Shane West (Jeff Keller), Leonard Roberts (Staff Sergeant Marcus Howston), Aldis Hodge (Trevor Anderson), Callum Blue (Geoffrey Wilcox), Brendan Miller (Chard Davies), Theo Rossi (Tino Hull), Noel G (Jorge Wardell), Mercedes Masöhn (Arab Woman), J.K. Simmons (Lieutenant-Colonel Arson)
Afghanistan, 2002. A troupe of US soldiers are despatched to set up base at a stone building in the desert with orders to monitor any potential al-Qaeda traffic passing through the area. While investigating nearby, a redneck soldier shoots at and destroys an ancient statue they see in a canyon. As they settle into their camp, the building is surrounded by a dust storm. Out of it emerges an Arab woman who seeks shelter, which they grant even though none of them are able to speak her dialect. Strange things begin to happen and each of the soldiers experiences guilt-ridden hallucinations. Their numbers then start disappearing. As paranoia and pressure causes the men to start going off the deep end, it appears that the woman is something not entirely human.
Red Sands was the second film from Alex Turner who had previously gained some notice with the horror film Dead Birds (2004). Also on the credits is the name of Simon Barrett, who had also written Dead Birds, Frankenfish (2004) and Temple (2017). Shortly after this, he became a regular screenwriter for Adam Wingard on A Horrible Way to Die (2010), Autoerotic (2011), What Fun We’re Having (2011), You’re Next (2011), The Guest (2014), Blair Witch (2016) and Wingard’s segments of The ABCs of Death (2012) and the V/H/S films. He also directedthe Tape 49 segment of V/H/S/2 (2013) and The Empty Wake segment of V/H/S/94 (2021) and the full-length Seance (2021).

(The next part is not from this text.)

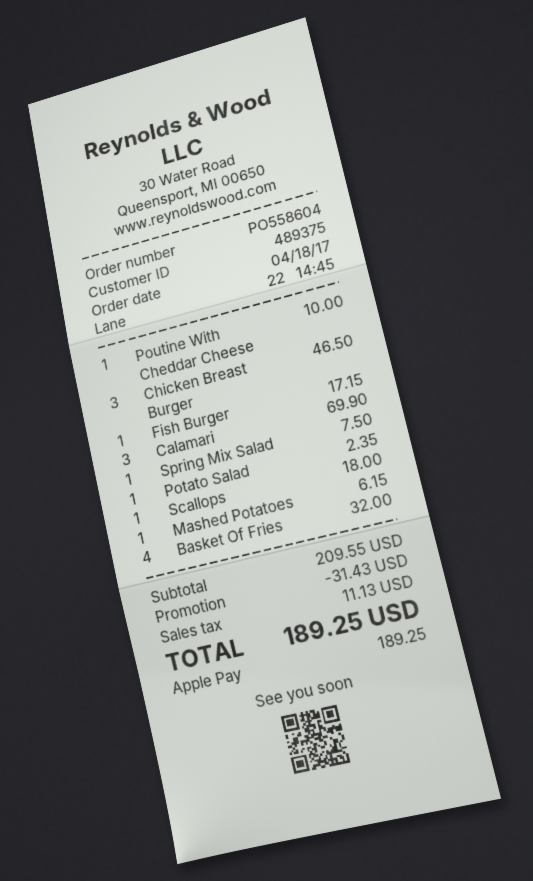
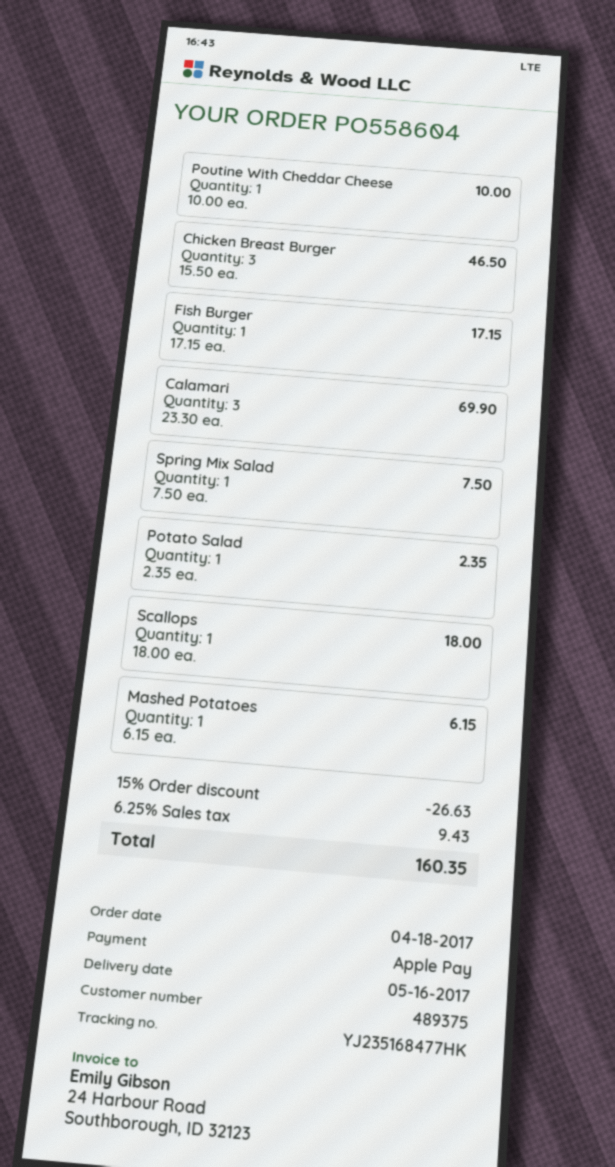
Basket Of Fries: 4 for 32.00 -> none
discount: 31.43 -> 26.63
tax: 11.13 -> 9.43
total: 189.25 -> 160.35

Red Sands is a film that one watched with little expectation and ended up being gently surprised. It has borrowed much from the basics set down by Michael Mann’s The Keep (1983) – of a group of soldiers in a fort being picked off by an ancient evil that they have unwittingly unleashed (although where The Keep had Nazis during World War II, Red Sands is updated to the contemporary US occupation of Afghanistan). Once he has the men in the stone encampment and cut off by a sandstorm, Alex Turner creates a contained situation filled with the constant lurking sense of something eerie about to happen.

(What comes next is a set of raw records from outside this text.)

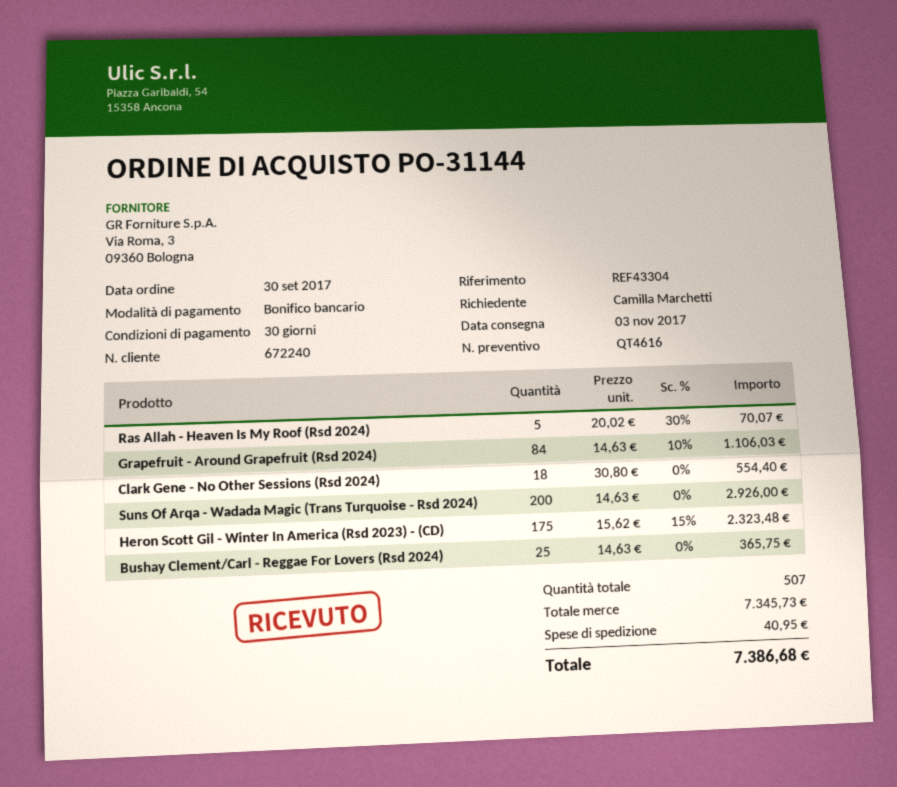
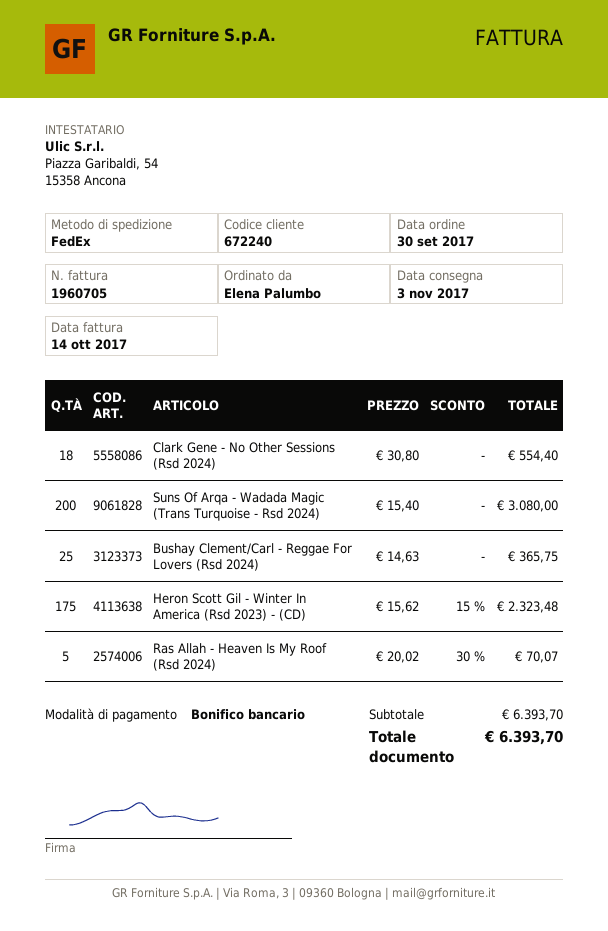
ordered by: Camilla Marchetti -> Elena Palumbo
Grapefruit - Around Grapefruit (Rsd 2024): 84 x 14.63 - 10% = 1106.03 -> none
Suns Of Arqa - Wadada Magic (Trans Turquoise - Rsd 2024): 200 x 14.63 = 2926.00 -> 200 x 15.40 = 3080.00
subtotal: 7345.73 -> 6393.70
shipping: 40.95 -> none
total: 7386.68 -> 6393.70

The film is a slow, quiet burner. Alex Turner never deals in in your face shocks or deaths served up at regular intervals as you might get in a more formulaic horror film, rather it is a film of slow accumulating mood. There is the genuinely eerie scene part way in where the woman (Mercedes Masöhn) is lying down and reaches up to place a water bottle on a table and her wrist suddenly extends about two metres across the room to do so. There is another fine scene where Theo Rossi searches a room, his light passes across the wall and illuminates the woman there, he joins her and the scene fades to shadow and then a few moments later one of the other soldiers comes into the room and sees him there standing blankly.
Turner creates particularly effective tension during the last half, with the only briefly glimpsed creature flitting through the shadows, a commander (Leonard Roberts) who has lost his marbles and gone AWOL, and the lights out throughout the building. The full djinn creature that we see looks unearthly, although does suffer from weak CGI effects.
Alex Turner has obtained a credible flavour of US soldiers in action – the film at least feels like it is offering up a realistic portrait. This makes it one of the first genre films to dig into the deeply contentious issue of the Afghan/Iraq Wars of the 2000s in much the same way that films like Platoon (1986) and Full Metal Jacket (1987) took the lid off the aftermath of the Vietnam War.
That said, you are not entirely sure if the film is being critical of or neutral to the soldiers. The script seems to show the men being punished for an incident of cultural callousness and there is the character of the psychopathic redneck Brendan Miller, which takes Red Sands closer to the territory of Brian De Palma’s Redacted (2007). That said, the film pulls short of offering blanket condemnation of US actions and it is seen as only being one member of the troupe rather than that they are being punished for attitudes that were endemic throughout the military, which is something that increasing evidence to emerge – see the documentary The Kill Team (2013) – shows to be the case.